Telò termine son tour de piste par les approches constructivistes, nourries des travaux de Durkheim, Weber et Habermas. Approches multiples entre Derrida, Ruggie, Wendt et Searle, qui tablent sur le fait que l’évolution de la société et de la société internationale n’est pas déterminée par les intérêts matériels, mais par les idées, les perceptions intersubjectives, l’intentionnalité collective, les normes, valeurs et attentes, tout en tenant compte de la « structure » en tant que facteur constitutif de la réalité. L’auteur insiste sur les relations entre constructivisme et institutionnalisme, sur la notion de « communauté de sécurité », l’importance des normes et des valeurs comme garantie de la pérennité d’un État, la réflexion sur ce que doit être la puissance. Vaste programme d’approches qui « estiment » avoir dépassé trois anciens clivages : entre réalistes et idéalistes, entre traditionnalistes et « behavioristes », entre historicistes et scientistes.

L’avant-dernier chapitre examine l’impact des facteurs internes sur les théories de la politique étrangère. On y présente quelques théories souvent non systémiques et parfois jugées contestables, axées sur l’étude des dynamiques individuelles, économiques, sociales et politiques internes aux États pouvant expliquer la politique étrangère.
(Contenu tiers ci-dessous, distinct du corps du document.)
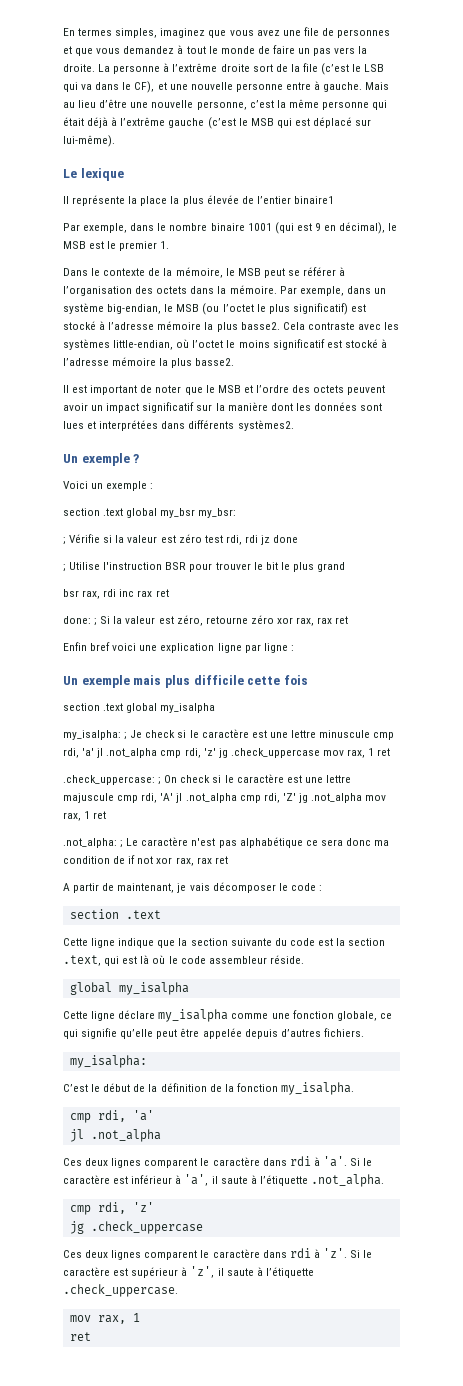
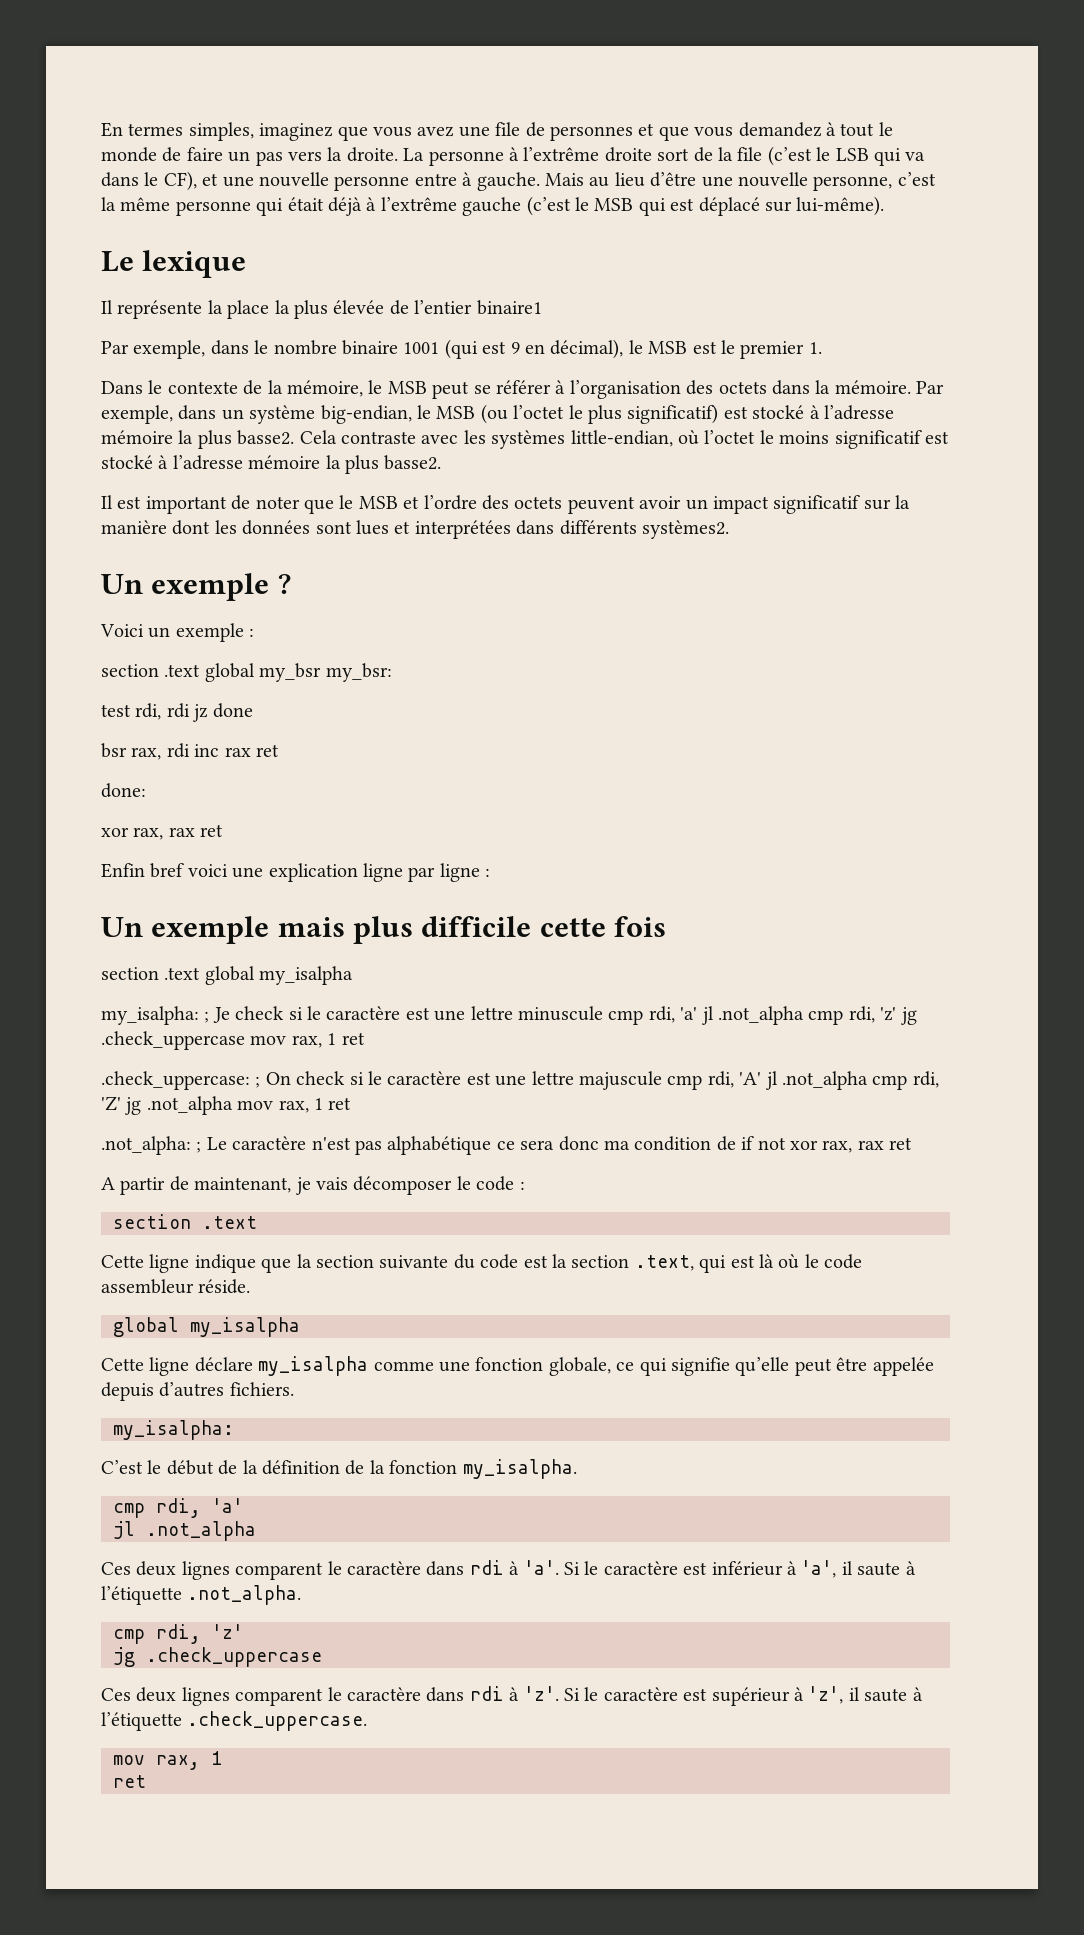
- ; Vérifie si la valeur est zéro test rdi, rdi jz done
+ test rdi, rdi jz done
- ; Utilise l'instruction BSR pour trouver le bit le plus grand
- done: ; Si la valeur est zéro, retourne zéro xor rax, rax ret
+ done:
+ xor rax, rax ret

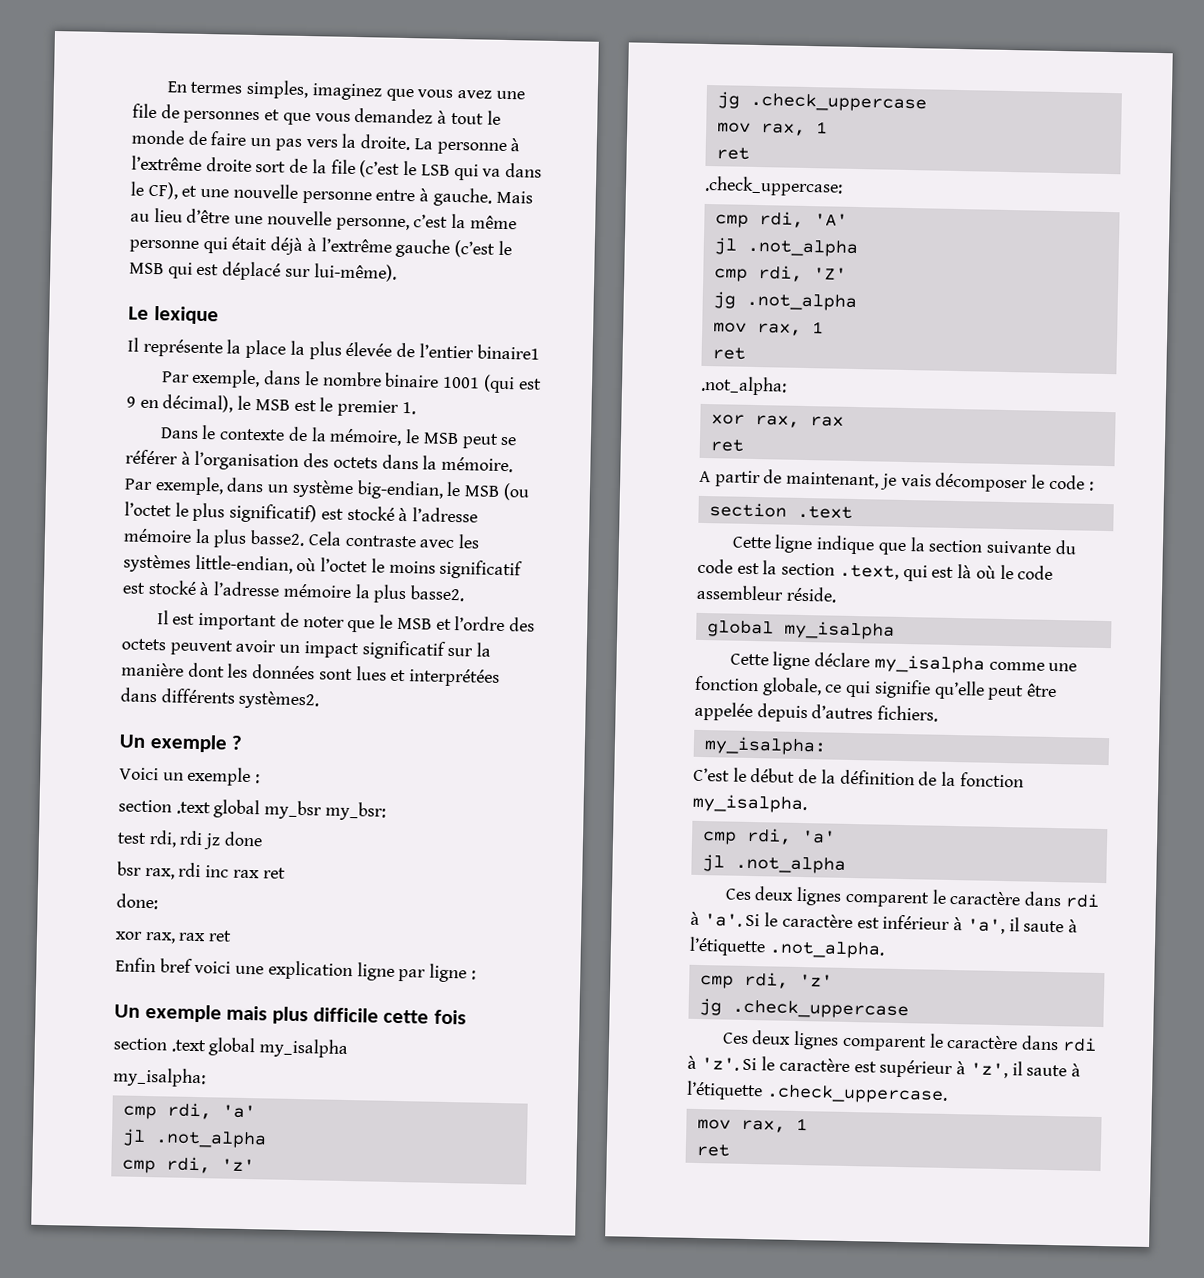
  section .text global my_isalpha
- my_isalpha: ; Je check si le caractère est une lettre minuscule cmp rdi, 'a' jl .not_alpha cmp rdi, 'z' jg .check_uppercase mov rax, 1 ret
+ my_isalpha:
+ cmp rdi, 'a'
+ jl .not_alpha
+ cmp rdi, 'z'
+ jg .check_uppercase
+ mov rax, 1
+ ret
- .check_uppercase: ; On check si le caractère est une lettre majuscule cmp rdi, 'A' jl .not_alpha cmp rdi, 'Z' jg .not_alpha mov rax, 1 ret
+ .check_uppercase:
+ cmp rdi, 'A'
+ jl .not_alpha
+ cmp rdi, 'Z'
+ jg .not_alpha
+ mov rax, 1
+ ret
- .not_alpha: ; Le caractère n'est pas alphabétique ce sera donc ma condition de if not xor rax, rax ret
+ .not_alpha:
+ xor rax, rax
+ ret

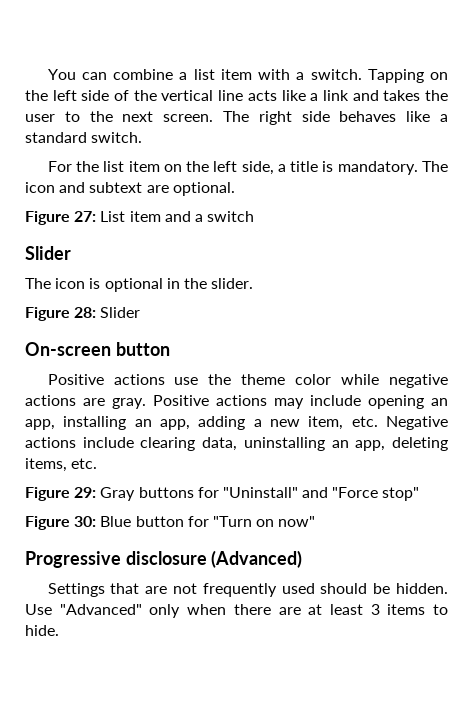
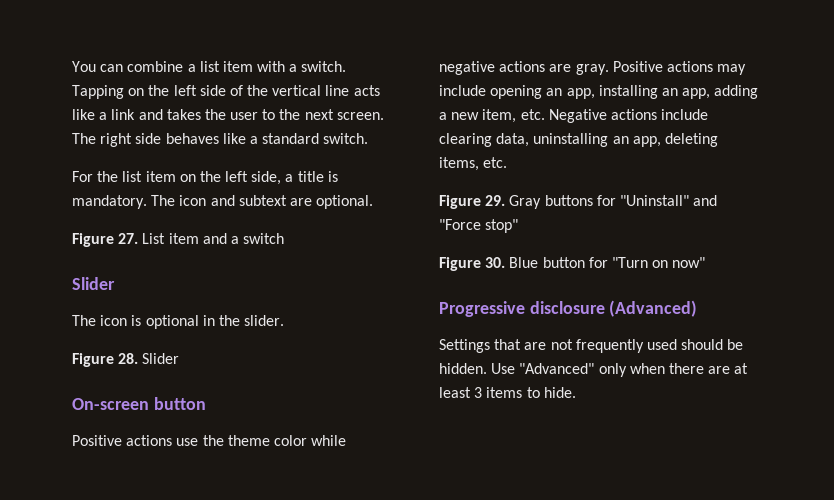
- Figure 27: List item and a switch
+ Figure 27. List item and a switch
- Figure 28: Slider
+ Figure 28. Slider
- Figure 29: Gray buttons for "Uninstall" and "Force stop"
+ Figure 29. Gray buttons for "Uninstall" and "Force stop"
- Figure 30: Blue button for "Turn on now"
+ Figure 30. Blue button for "Turn on now"

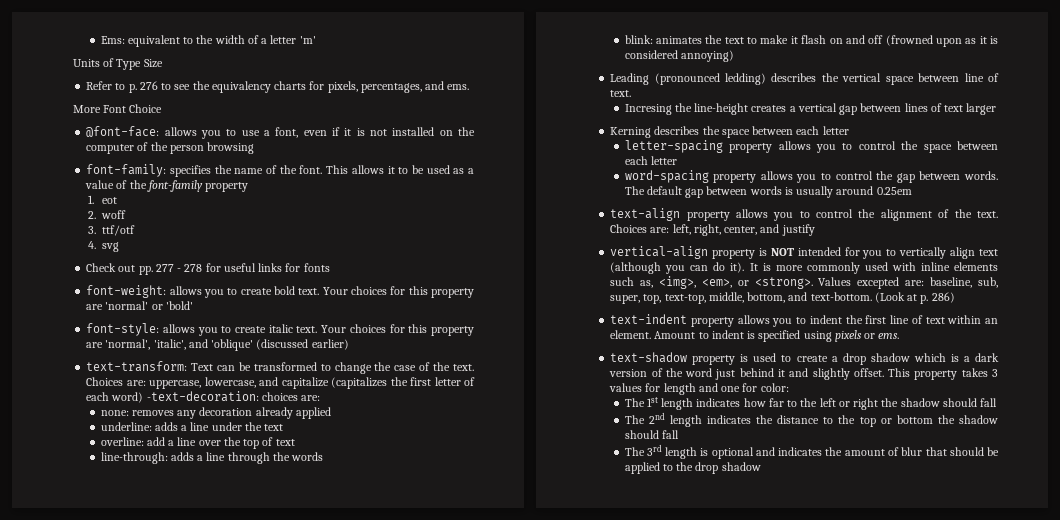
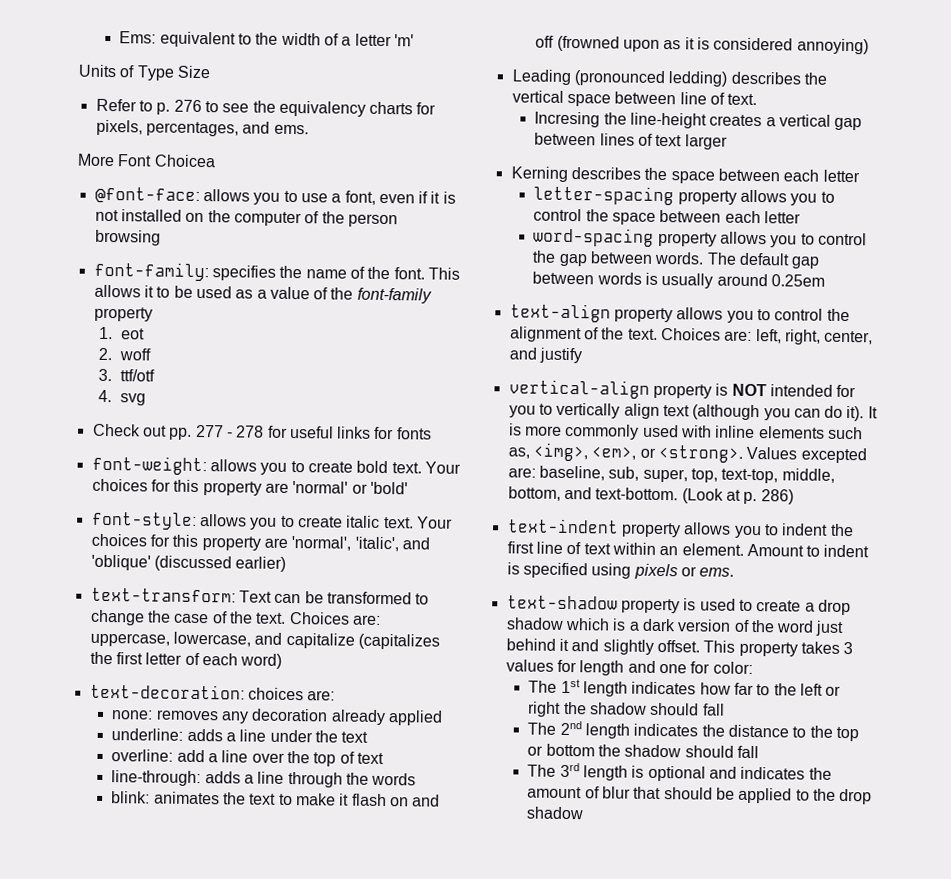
- More Font Choice
+ More Font Choicea
- Choices are: uppercase, lowercase, and capitalize (capitalizes the first letter of each word) -text-decoration: choices are:
+ Choices are: uppercase, lowercase, and capitalize (capitalizes the first letter of each word)
+ text-decoration: choices are:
Il peut s’agir des théories économiques et politiques de l’impérialisme (Hobson), des études marxistes (Schumpeter), de la théorie de l’insécurité (Lasswell) et des théories du régime politique (Rousseau, Kant, Tocqueville). Sans omettre l’étude du régime politique démocratique face à la politique étrangère, où l’on constate le poids de la psychologie de masse, de l’opinion publique, des lobbies et autres instrumentalisations, mais aussi d’autres études comme celles sur l’impact du phénomène bipartisan, sur les différences entre démocratie parlementaire et démocratie présidentielle ou sur les appareils non élus de l’État (armée, services de renseignement). Sont abordées en outre les théories du processus décisionnel qui font appel à la sociologie des organisations, à la sociologie fonctionnaliste et à la sociologie politique interne. Paradiplomatie, politique étrangère multi-acteurs, théorie des enjeux (Lowy), questions à l’agenda et networks privés caractérisent dès lors cette complexification du processus de décision. Relevons particulièrement le chapitre 10 sur l’apport des études européennes au renouvellement des théories des relations internationales, qui concentre en quelque sorte le point de vue de l’auteur sur l’importance spécifique de la méthode et du modèle européens. Critiquant l’hypothèse néoréaliste (Mearsheimer, Huntington), Telò insiste sur l’approche multilatérale (Keohane), sur l’influence de l’intégration néorégionaliste et du globalisme avec une Union européenne définie comme « laboratoire le plus avancé au niveau des formes institutionnelles de la coopération/intégration régionale », sachant que l’Europe est « un cas de multilatéralisme interne réussi », avec sa mise en commun et une gestion commune des souverainetés nationales par délégation, compétences partagées ou exclusives, coordination, gouvernance à niveaux et à modalités multiples.

Dans cet espace où peuvent « s’affronter » les fonctionnalistes, il semble néanmoins que le concept westphalien de souveraineté ne soit plus d’application au niveau de l’ue, sans qu’un autre modèle émerge encore. Pour Telò, ce « nouveau modèle européen » est un défi pour les théories des relations internationales du fait de la mise en cause de la séparation entre sphères internes et externes, de la critique du concept classique de puissance, de l’émergence certes ambiguë de « puissances civiles », des limites propres à la pesd et à la politique étrangère et de coopération oscillatoire. Une Union européenne qui finalement se cherche, dans un esprit multilatéraliste, dans un ordre international bouleversé où elle n’est plus la centralité. Elle subit comme d’autres les effets du 11-Septembre. Assurément un ouvrage universitaire bien structuré sur l’évolution des théories des relations internationales vue par un Européen travaillant dans la dominance réflexive anglo-saxonne. Un choix logique autant qu’un révélateur.